For decades the Terrace Co-operative Association’s shopping complex along Greig Ave. in downtown Terrace was a hub of activity — containing a food store, hardware store, gasbar, insurance agency, hairdresser, cafeteria and more — only to fall victim in the late 1990s to a sudden decline in the region’s forest economy and to changing shopping habits.

But with the complex long since demolished the property’s current owner, the City of Terrace, hopes to attract a developer to buy the property and bring it back to life through a blend of commercial space and residential accommodation.

Requests for proposals closed Nov. 30, a date that’s not lost on Danielle Myles, the city’s economic development officer, coming as it is just one month after LNG Canada gave the thumbs up to its $40 billion natural gas liquefaction project in Kitimat.

“It wasn’t really planned that way,” says Myles of the closing date, noting that the city received environmental clearance for the property from the provincial government just this year. “But with the [LNG Canada] project in a positive final investment decision, we know it’s spurring a lot of interest in Terrace from developers.”

Up for sale is the majority of the land — 2.78 acres —on which the shopping complex once sat. A corner lot on the northwestern end of the property was sold some years back to a group hoping to build a brewpub. That project has now been shelved and the lot is also up for sale.

The city is also keeping a section on the eastern end of the property across the street from the Best Western Hotel to itself with a view to developing a public-use space and, eventually, a museum building in conjunction with the Terrace and District Museum Society.

That’s going to be a long-term project inasmuch as the Co-op’s gasbar once sat there, meaning a comprehensive environmental mitigation program will need to be put in place first.

Myles said the city is looking for a developer to blend in its ideas for commercial and residential development with the public space and museum concept.

It’s also placing value on ideas to recognize both First Nations and pioneer heritage and culture.

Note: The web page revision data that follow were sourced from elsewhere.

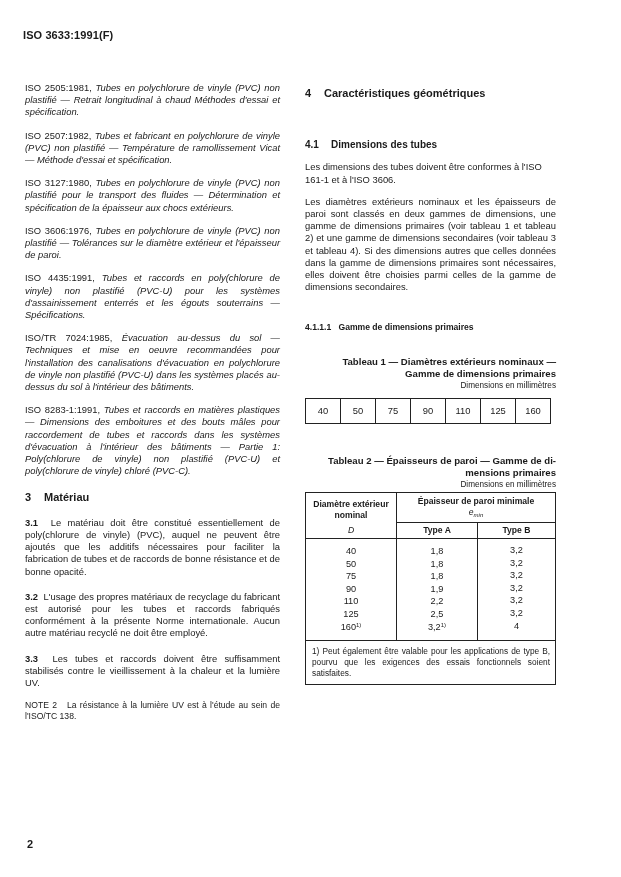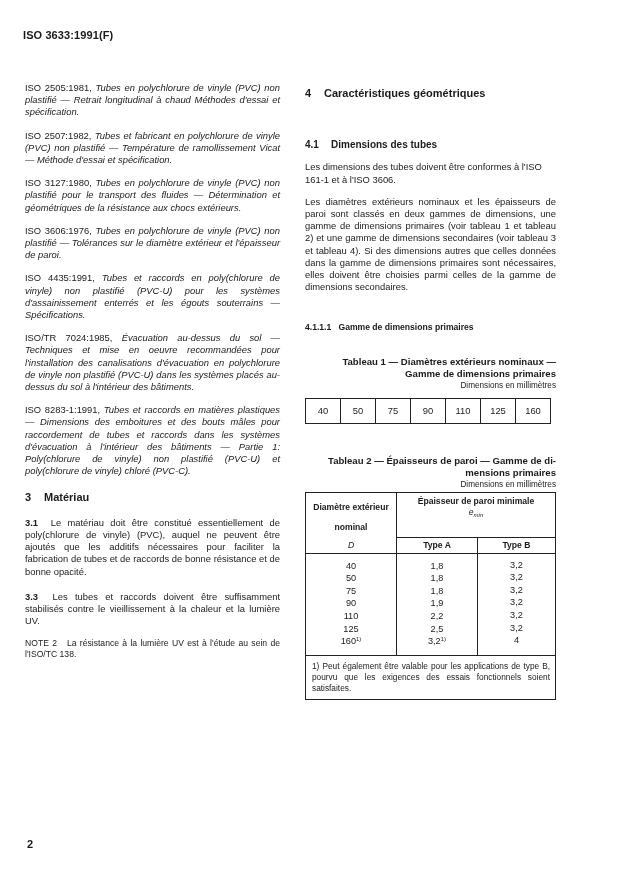"Tubes en polychlorure de vinyle (PVC) non plastifié pour" i { text: géométriques de la résistance -> spécification de la épaisseur }
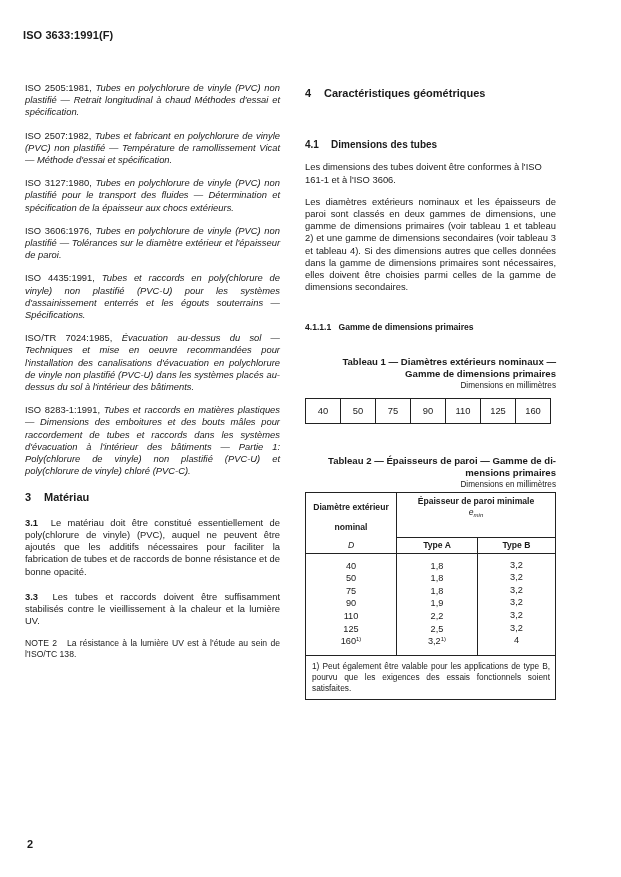"Diamètre extérieur nominal" th { line-height: 20px -> 11px }
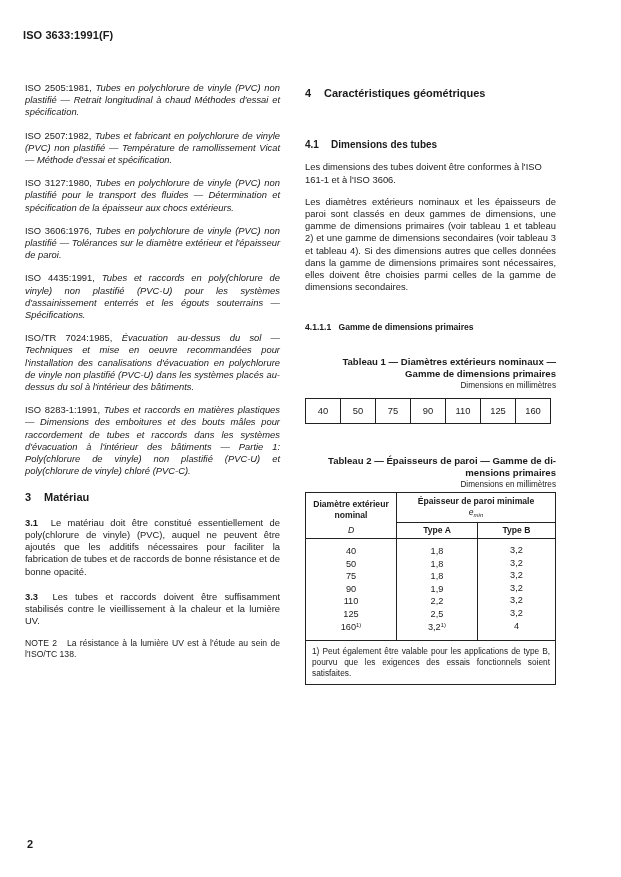"3.2 L'usage des propres matériaux" p.p { html: none -> <p> <b>3.2</b>&nbsp;&nbsp;<span>L'usage des propres matériaux de recyclage du fabricant est autorisé pour les tubes et raccords fabriqués conformément à la présente Norme internationale. Aucun autre matériau recyclé ne doit être employé.</span> </p> }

“This reflects the community’s input of what they want to see on the property,” said Myles of a community task force report commissioned concerning the future of the property.

An eventual purchaser also has the benefit of a city tax credit program to stimulate development with the downtown core and, depending upon how it structures its residential component, can apply for financial help through the city’s affordable housing fund, she added.

While the city has the former Co-op lands on the market, it also closed off requests for proposals on Nov. 30 for another piece of property it owns —just under 15.5 acres bounded by the CN line to the north, Kenney Ave. on the east and Keith Ave. to the south in the light industrial area of the city’s Southside.

That property also has an environmental clean bill of health from the province based on past use mostly as a log storage yard for a sawmill near the Sande Overpass along Keith Ave. It was closed in the mid-2000s and subsequently dismantled.

Here the city is looking for a developer to follow its Keith Estates Neighbourhood Concept Plan for the area, calling for a mix of light industrial and commercial uses.

The prospect of new light industrial and commercial uses has already taken hold with the purchase from the city several years ago of an adjacent lot on the corner of Keith and Kenney by the local Toyota dealership, which is planned to move there from its current location on Hwy16.

Although the city has set a timeline of April 30, 2019 to complete the sale of both the former Terrace Co-op land and the Keith and Kenney property with development to start shortly thereafter, Myles said it is more than prepared to wait until the right developers with the right proposals surface.

“We’re not in a hurry,” she said, adding that as the full surge of the LNG Canada development becomes evident next year, there’ll be even more interest in expanding Terrace’s role as a services hub for the northwest.